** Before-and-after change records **
Segment Open

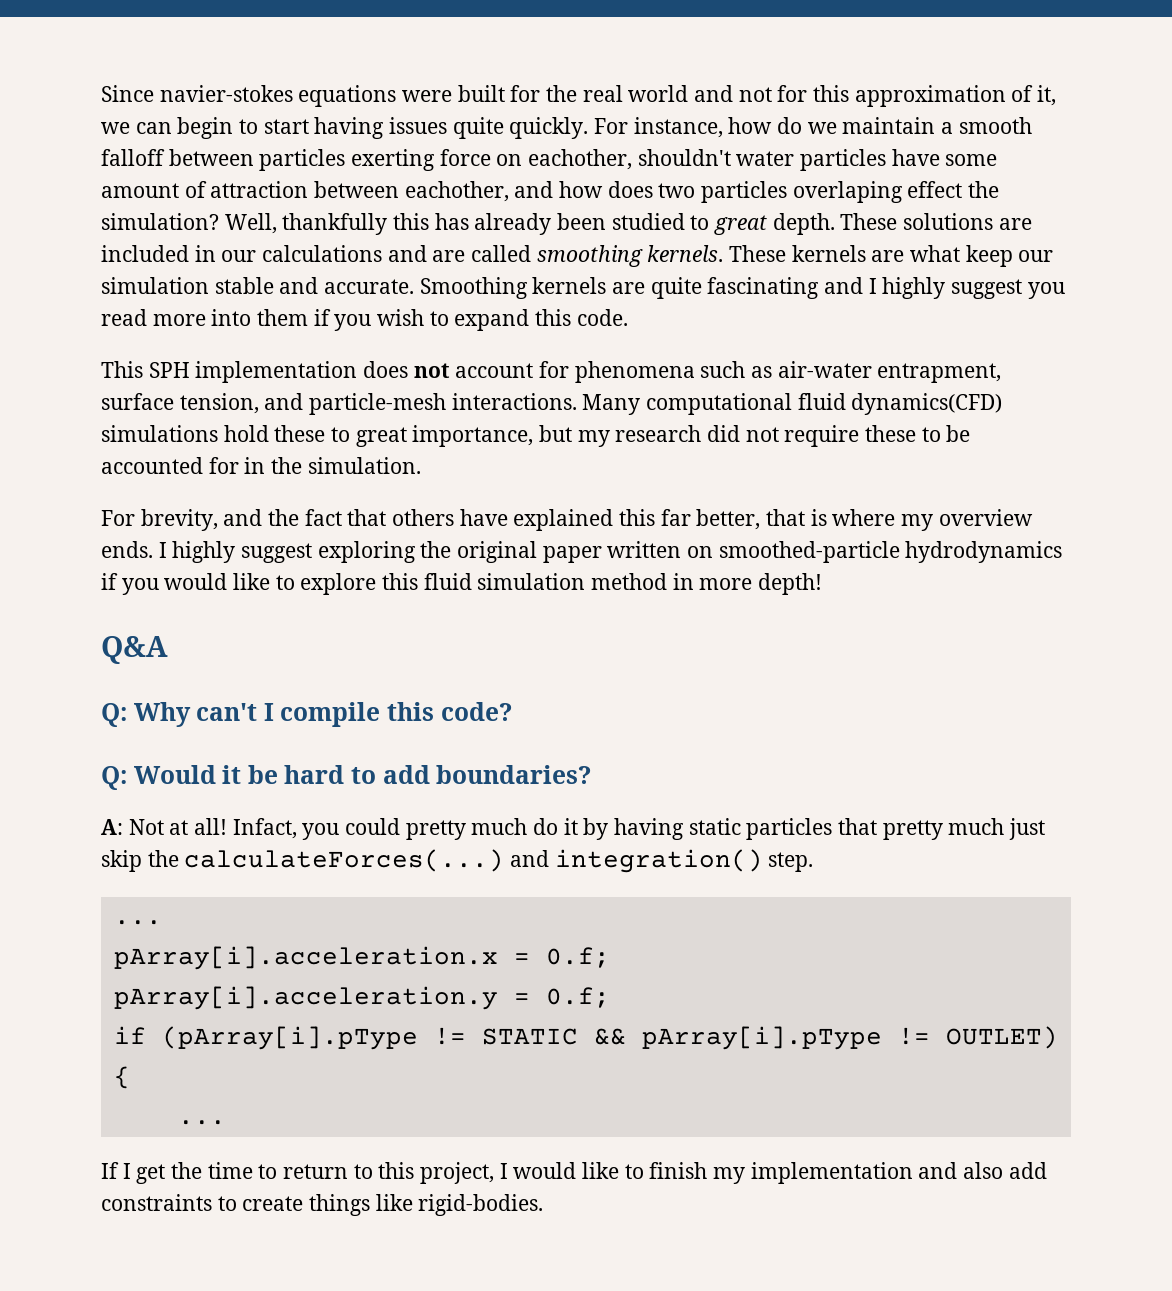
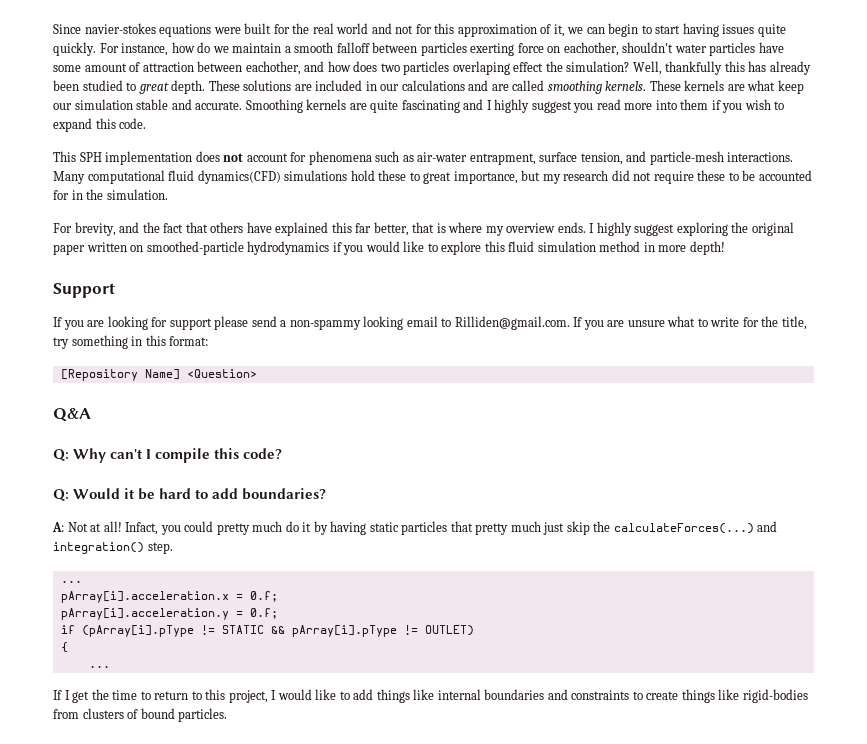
+ Support
+ If you are looking for support please send a non-spammy looking email to Rilliden@gmail.com. If you are unsure what to write for the title, try something in this format:
+ [Repository Name] <Question>
- If I get the time to return to this project, I would like to finish my implementation and also add constraints to create things like rigid-bodies.
+ If I get the time to return to this project, I would like to add things like internal boundaries and constraints to create things like rigid-bodies from clusters of bound particles.

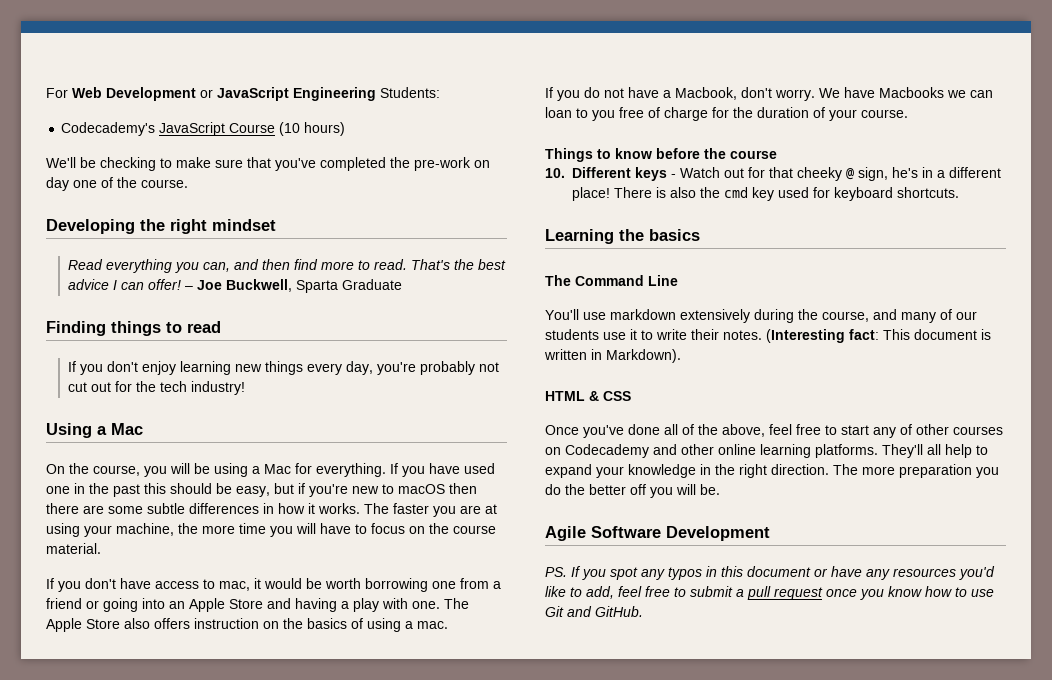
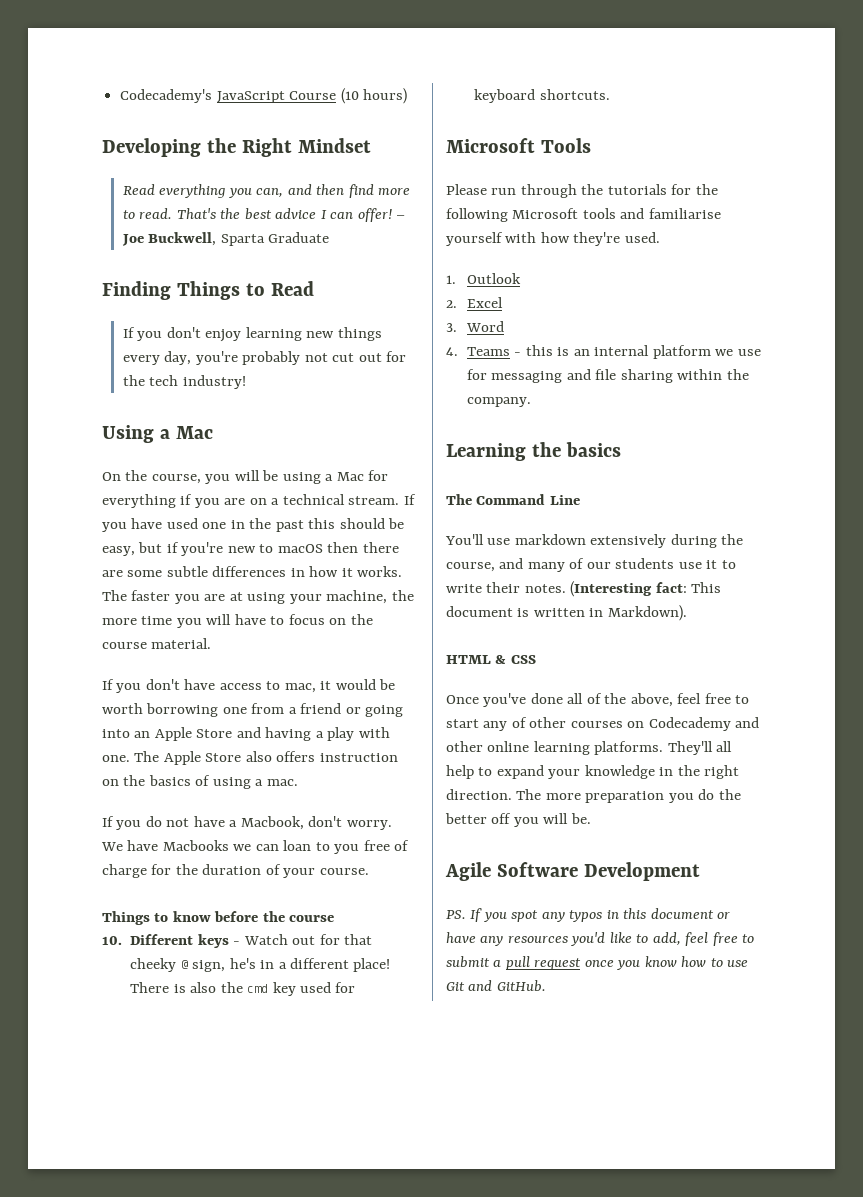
- For Web Development or JavaScript Engineering Students:
- We'll be checking to make sure that you've completed the pre-work on day one of the course.
- Developing the right mindset
+ Developing the Right Mindset
- Finding things to read
+ Finding Things to Read
- On the course, you will be using a Mac for everything.
+ On the course, you will be using a Mac for everything if you are on a technical stream.
+ Microsoft Tools
+ Please run through the tutorials for the following Microsoft tools and familiarise yourself with how they're used.
+ 1. Outlook
+ 2. Excel
+ 3. Word
+ 4. Teams - this is an internal platform we use for messaging and file sharing within the company.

Segment Closed

** Assignment **
A word-for-word transcription of the entries above, free of images, is what is wanted.

** Problem solution **
+ Support
+ If you are looking for support please send a non-spammy looking email to Rilliden@gmail.com. If you are unsure what to write for the title, try something in this format:
+ [Repository Name] <Question>
- If I get the time to return to this project, I would like to finish my implementation and also add constraints to create things like rigid-bodies.
+ If I get the time to return to this project, I would like to add things like internal boundaries and constraints to create things like rigid-bodies from clusters of bound particles.

- For Web Development or JavaScript Engineering Students:
- We'll be checking to make sure that you've completed the pre-work on day one of the course.
- Developing the right mindset
+ Developing the Right Mindset
- Finding things to read
+ Finding Things to Read
- On the course, you will be using a Mac for everything.
+ On the course, you will be using a Mac for everything if you are on a technical stream.
+ Microsoft Tools
+ Please run through the tutorials for the following Microsoft tools and familiarise yourself with how they're used.
+ 1. Outlook
+ 2. Excel
+ 3. Word
+ 4. Teams - this is an internal platform we use for messaging and file sharing within the company.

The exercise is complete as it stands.